■ TASK BRIEF ■
From the records below, copy the lines that include "clients".

====== DATA TO USE ======

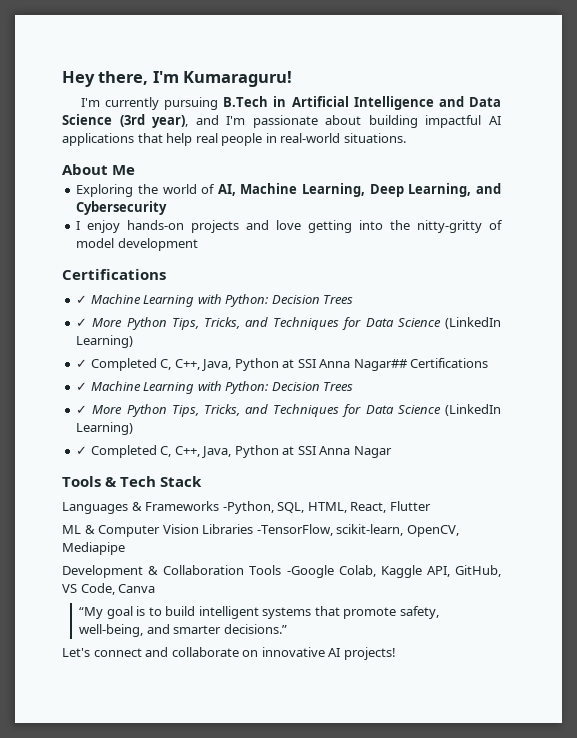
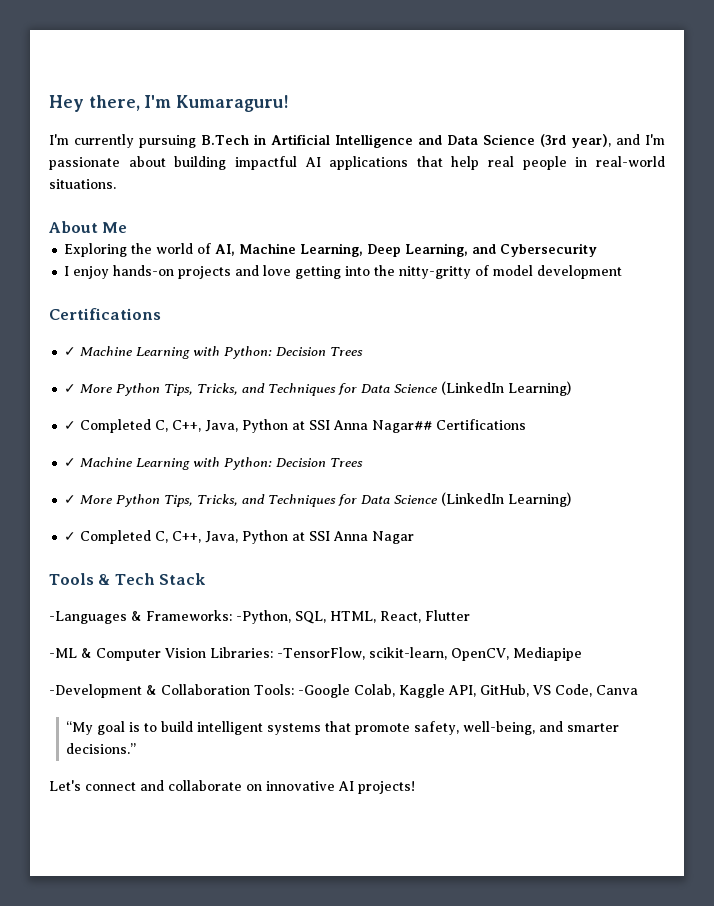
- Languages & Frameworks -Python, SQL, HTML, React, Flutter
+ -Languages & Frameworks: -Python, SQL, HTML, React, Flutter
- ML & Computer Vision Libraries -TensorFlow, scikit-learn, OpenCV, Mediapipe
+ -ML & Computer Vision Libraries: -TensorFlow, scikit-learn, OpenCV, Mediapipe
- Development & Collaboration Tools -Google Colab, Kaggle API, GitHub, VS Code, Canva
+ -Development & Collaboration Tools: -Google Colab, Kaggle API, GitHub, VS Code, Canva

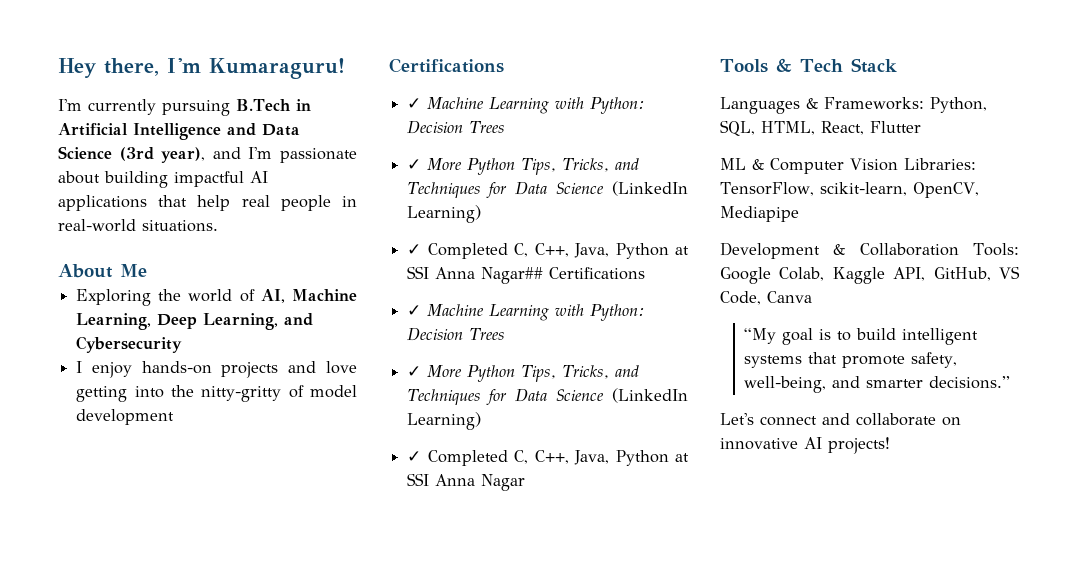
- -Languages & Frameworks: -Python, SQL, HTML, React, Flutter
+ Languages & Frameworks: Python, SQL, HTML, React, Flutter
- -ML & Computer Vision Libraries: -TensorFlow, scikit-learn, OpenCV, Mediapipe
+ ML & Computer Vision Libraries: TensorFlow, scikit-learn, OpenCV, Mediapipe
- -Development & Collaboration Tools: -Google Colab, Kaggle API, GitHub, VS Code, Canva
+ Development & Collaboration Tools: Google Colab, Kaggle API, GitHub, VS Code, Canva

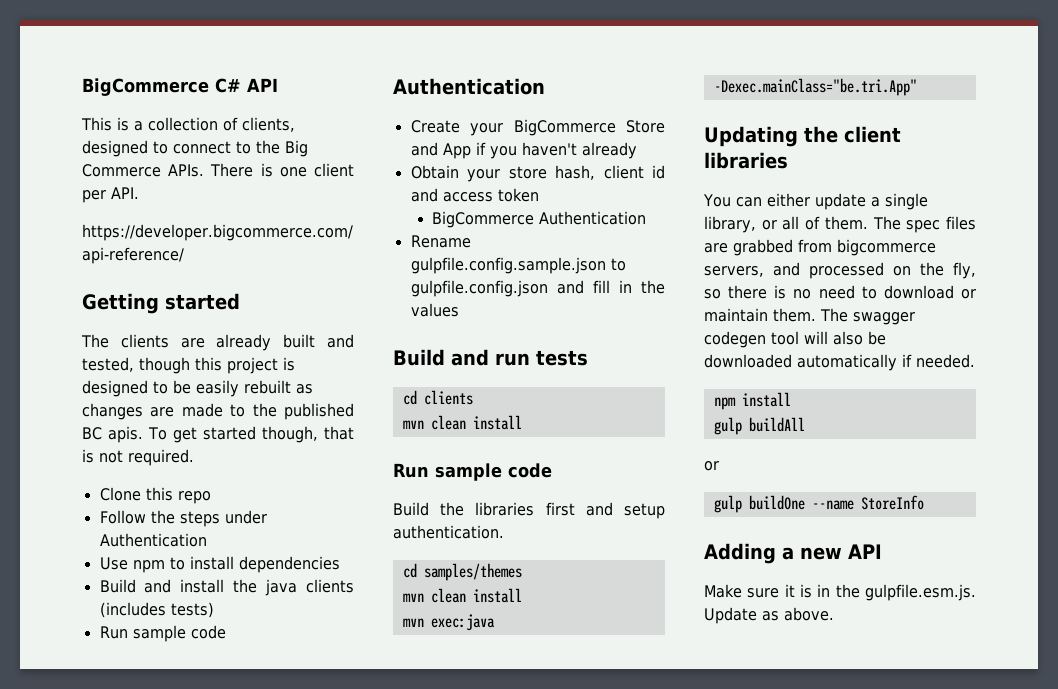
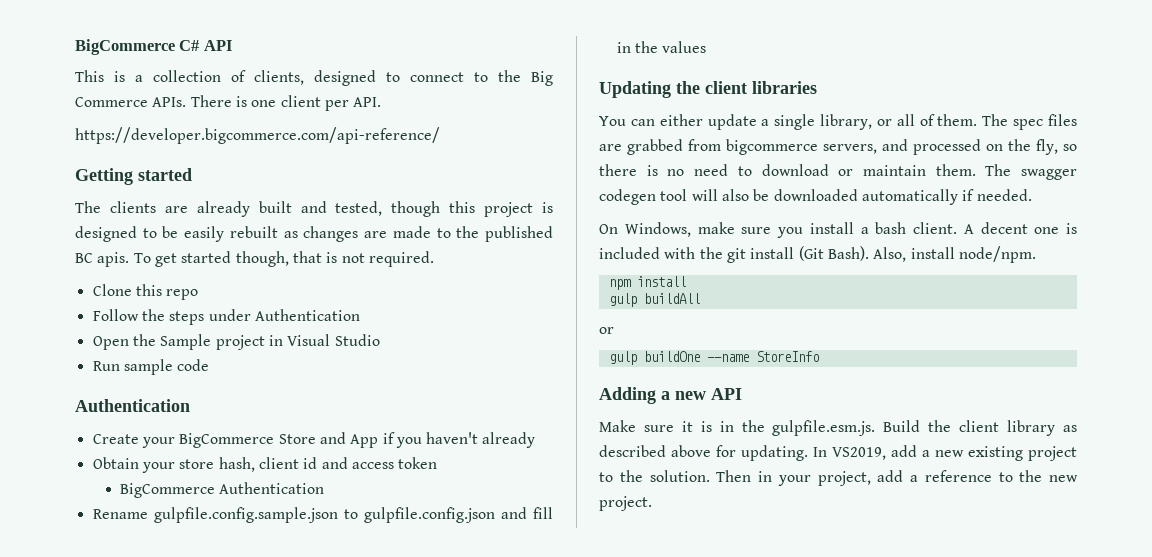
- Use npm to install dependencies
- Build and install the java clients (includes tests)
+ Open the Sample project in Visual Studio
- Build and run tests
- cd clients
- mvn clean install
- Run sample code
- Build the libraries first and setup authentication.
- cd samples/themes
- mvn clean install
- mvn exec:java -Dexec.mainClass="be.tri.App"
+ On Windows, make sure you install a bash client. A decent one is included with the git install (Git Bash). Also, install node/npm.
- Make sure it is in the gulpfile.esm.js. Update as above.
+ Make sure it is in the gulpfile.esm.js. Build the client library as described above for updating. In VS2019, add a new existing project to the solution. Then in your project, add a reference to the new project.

======
====== DATA TO USE ======

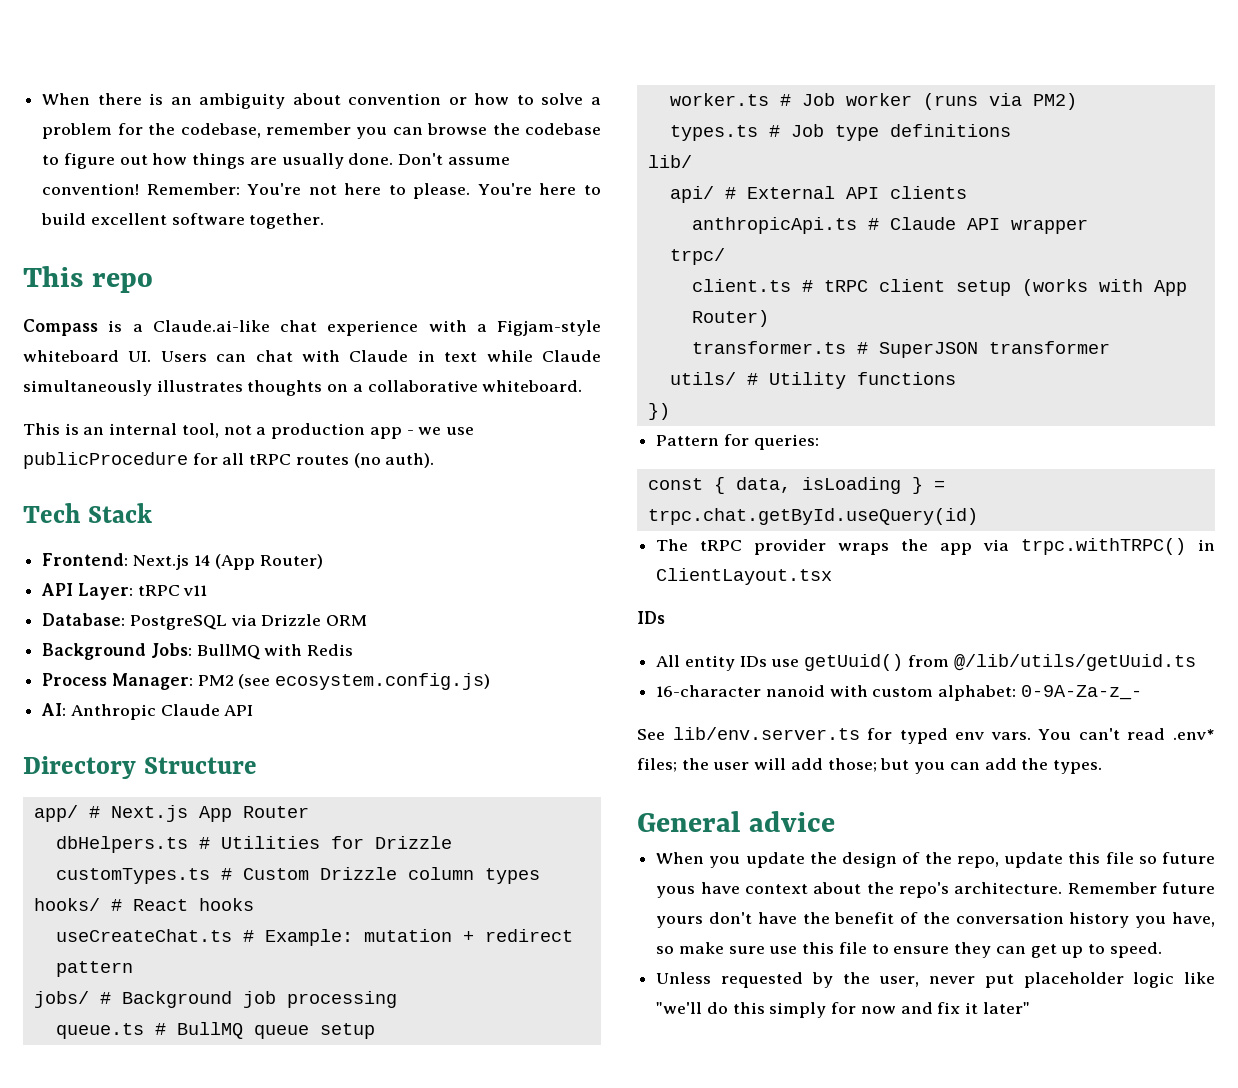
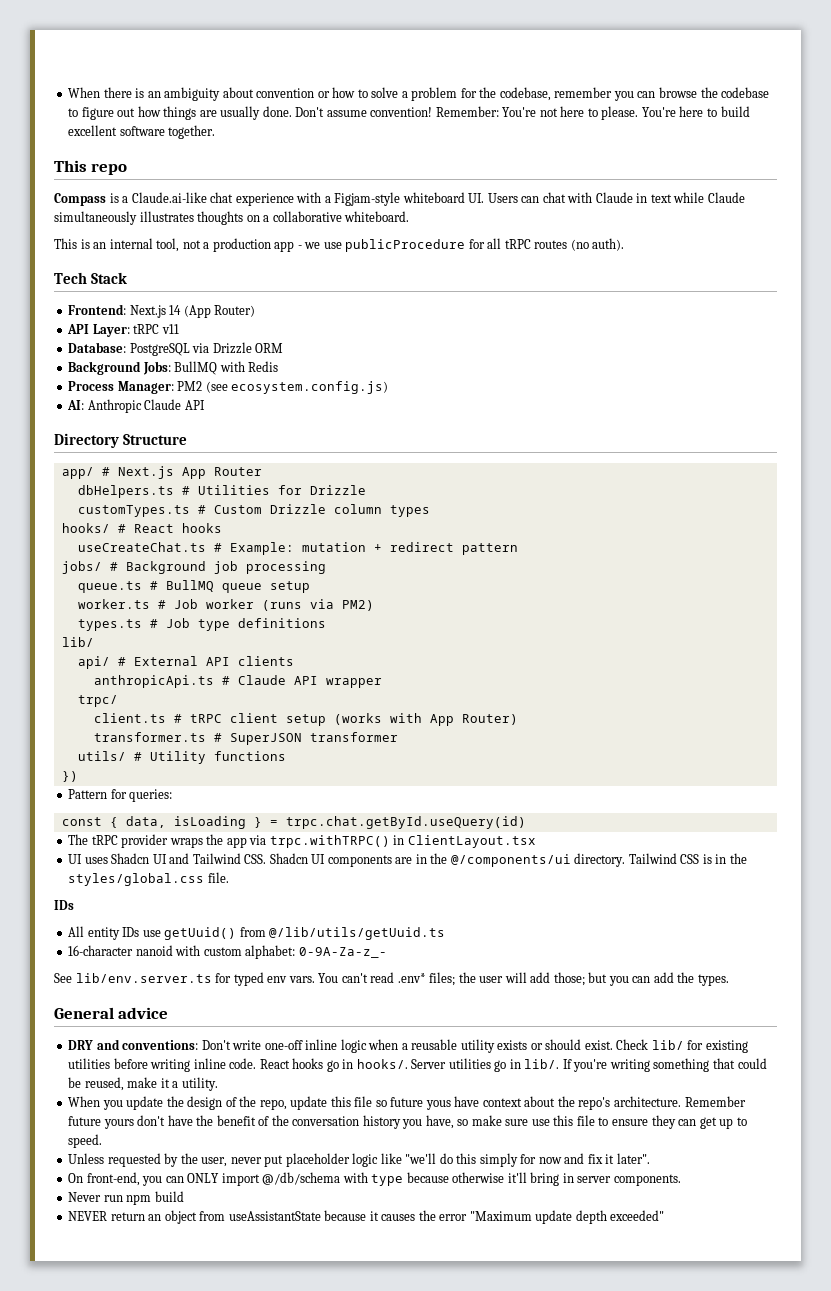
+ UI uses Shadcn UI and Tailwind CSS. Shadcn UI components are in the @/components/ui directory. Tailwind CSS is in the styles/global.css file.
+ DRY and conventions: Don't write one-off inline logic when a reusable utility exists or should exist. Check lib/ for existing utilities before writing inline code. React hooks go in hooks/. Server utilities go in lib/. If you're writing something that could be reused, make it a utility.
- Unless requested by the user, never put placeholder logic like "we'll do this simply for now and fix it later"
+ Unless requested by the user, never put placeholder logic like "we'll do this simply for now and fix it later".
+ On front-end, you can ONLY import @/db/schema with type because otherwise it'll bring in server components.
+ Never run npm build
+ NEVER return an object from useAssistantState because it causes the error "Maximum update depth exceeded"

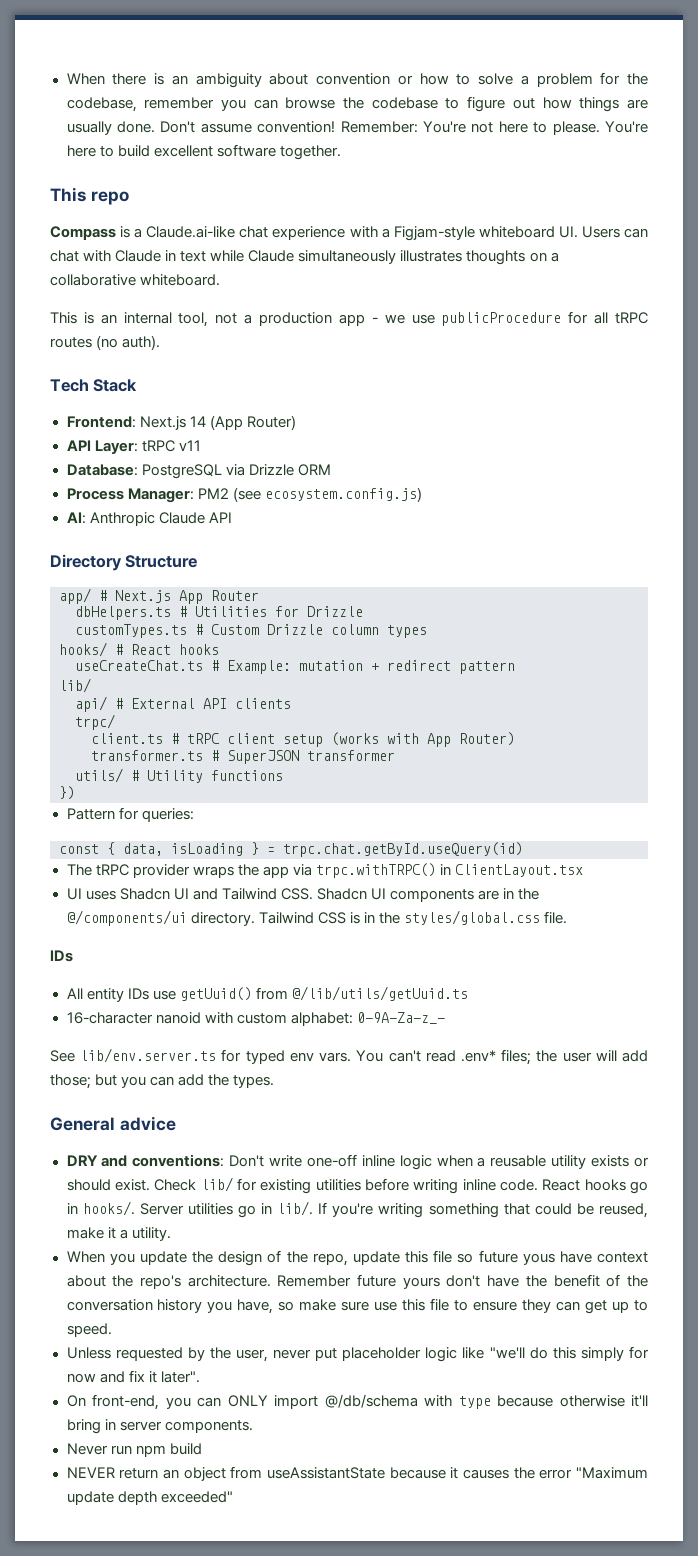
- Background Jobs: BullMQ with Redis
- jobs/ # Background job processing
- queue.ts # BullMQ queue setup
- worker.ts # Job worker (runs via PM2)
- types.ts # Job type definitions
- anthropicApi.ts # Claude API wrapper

======
====== DATA TO USE ======

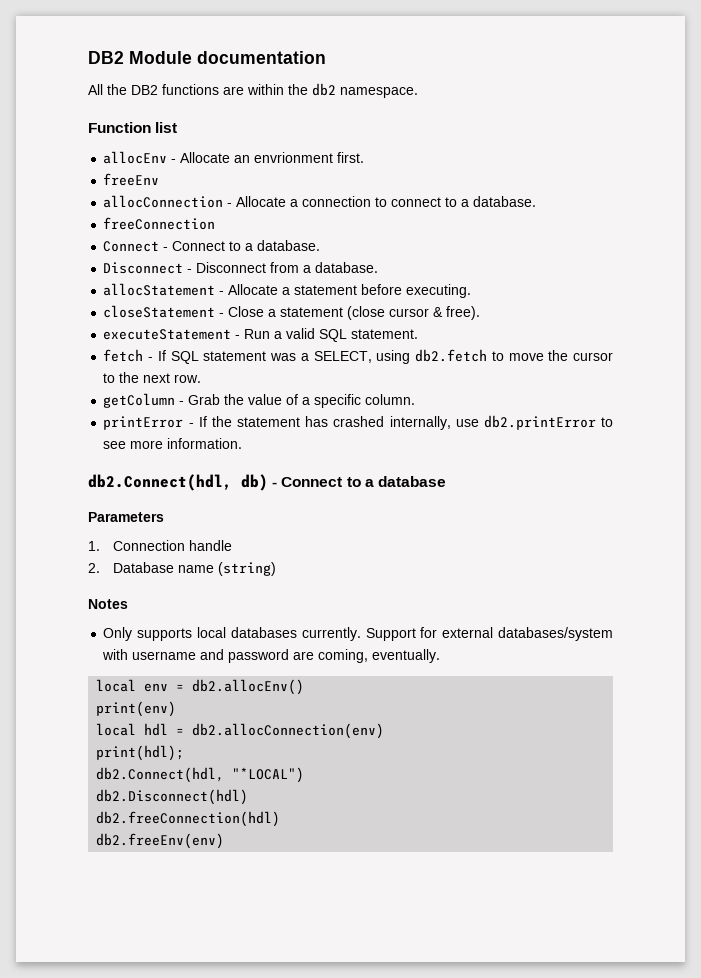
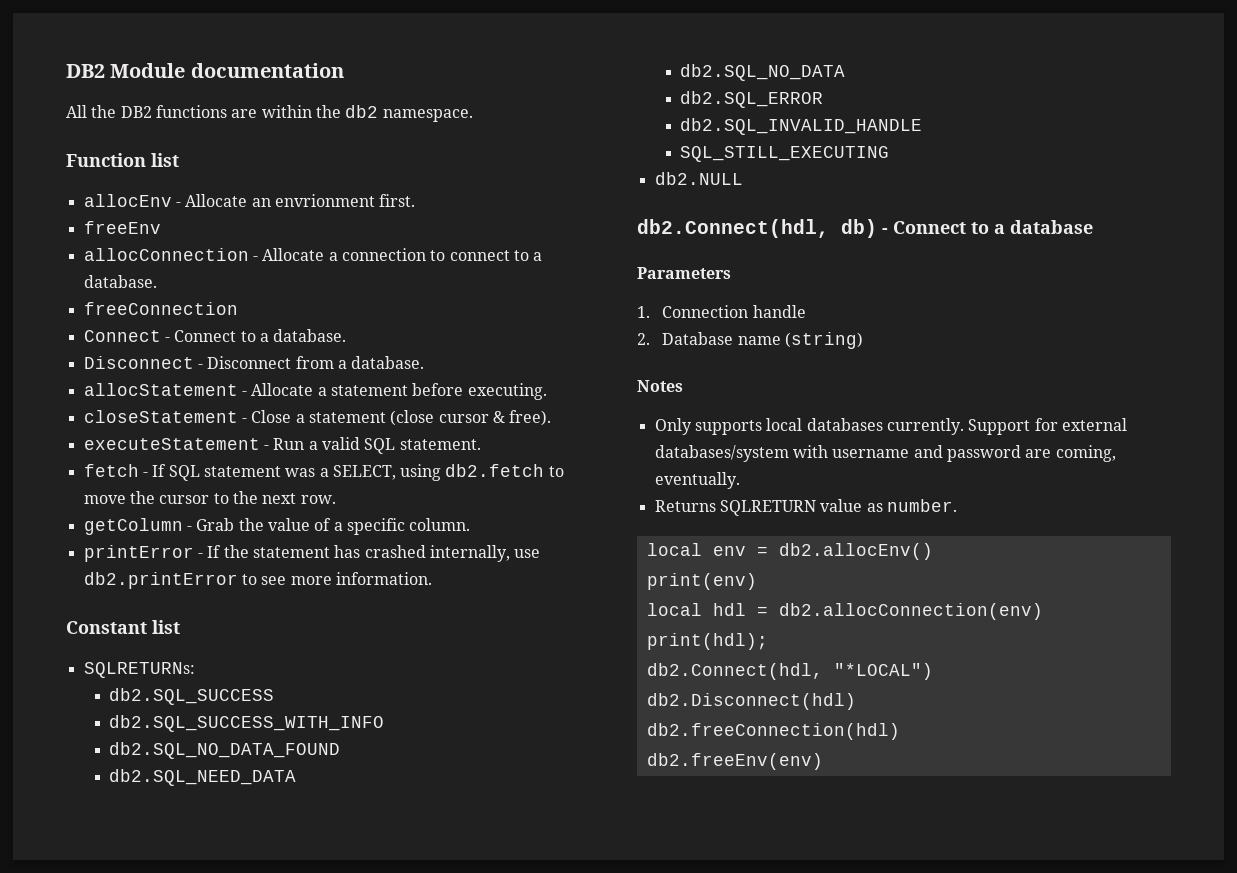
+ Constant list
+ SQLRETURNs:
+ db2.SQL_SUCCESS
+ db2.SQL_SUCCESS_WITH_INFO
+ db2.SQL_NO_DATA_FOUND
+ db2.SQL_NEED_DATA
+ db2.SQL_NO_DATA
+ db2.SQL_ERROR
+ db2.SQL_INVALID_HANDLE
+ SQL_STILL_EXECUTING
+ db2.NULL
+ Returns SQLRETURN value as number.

======

■ RESPONSE AREA ■
- Build and install the java clients (includes tests)
- cd clients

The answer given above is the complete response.